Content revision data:
[Start of section]
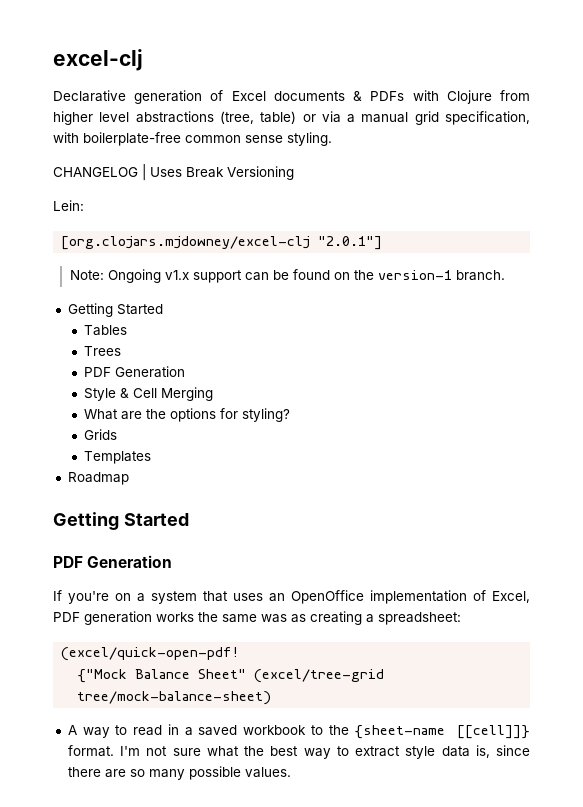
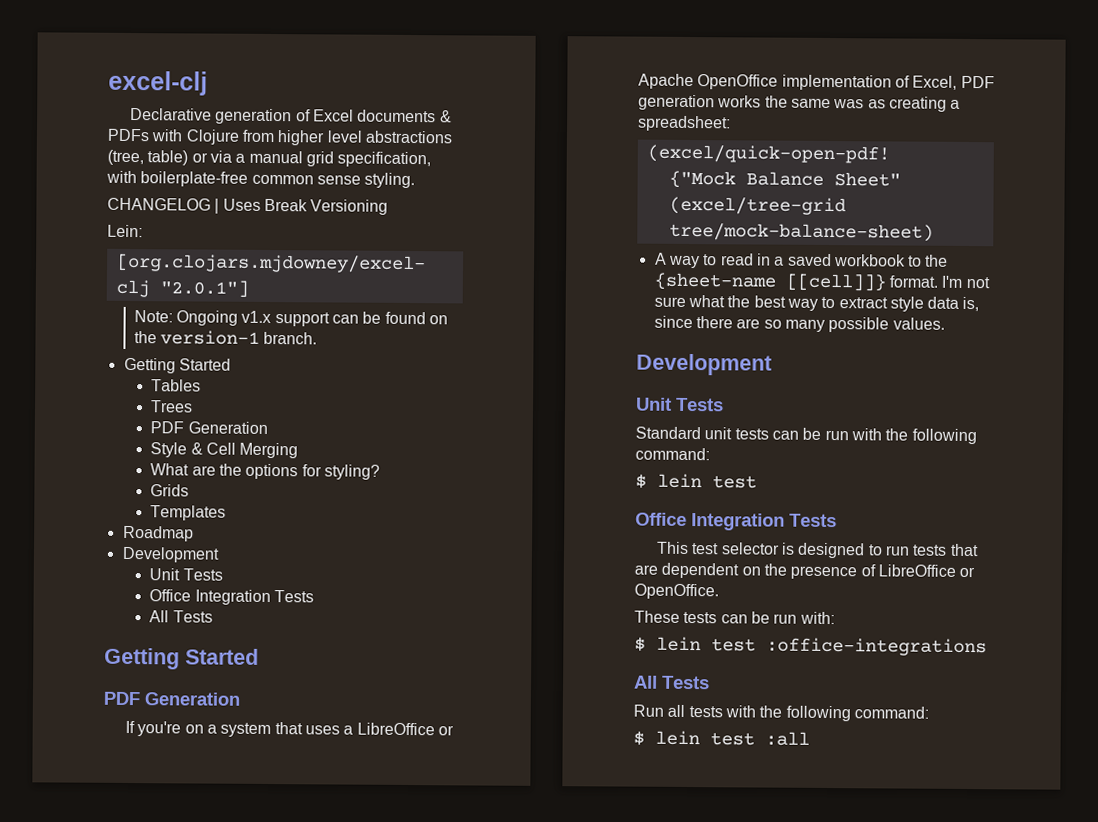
  Roadmap
+ Development
+ Unit Tests
+ Office Integration Tests
+ All Tests
- If you're on a system that uses an OpenOffice implementation of Excel, PDF generation works the same was as creating a spreadsheet:
+ If you're on a system that uses a LibreOffice or Apache OpenOffice implementation of Excel, PDF generation works the same was as creating a spreadsheet:
  I'm not sure what the best way to extract style data is, since there are so many possible values.
+ Development
+ Unit Tests
+ Standard unit tests can be run with the following command:
+ $ lein test
+ Office Integration Tests
+ This test selector is designed to run tests that are dependent on the presence of LibreOffice or OpenOffice.
+ These tests can be run with:
+ $ lein test :office-integrations
+ All Tests
+ Run all tests with the following command:
+ $ lein test :all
[End of section]
◆ **Required action**:
Reproduce all of the records above exactly, but exclude the pictures.

◆ **Answer to this problem**:
  Roadmap
+ Development
+ Unit Tests
+ Office Integration Tests
+ All Tests
- If you're on a system that uses an OpenOffice implementation of Excel, PDF generation works the same was as creating a spreadsheet:
+ If you're on a system that uses a LibreOffice or Apache OpenOffice implementation of Excel, PDF generation works the same was as creating a spreadsheet:
  I'm not sure what the best way to extract style data is, since there are so many possible values.
+ Development
+ Unit Tests
+ Standard unit tests can be run with the following command:
+ $ lein test
+ Office Integration Tests
+ This test selector is designed to run tests that are dependent on the presence of LibreOffice or OpenOffice.
+ These tests can be run with:
+ $ lein test :office-integrations
+ All Tests
+ Run all tests with the following command:
+ $ lein test :all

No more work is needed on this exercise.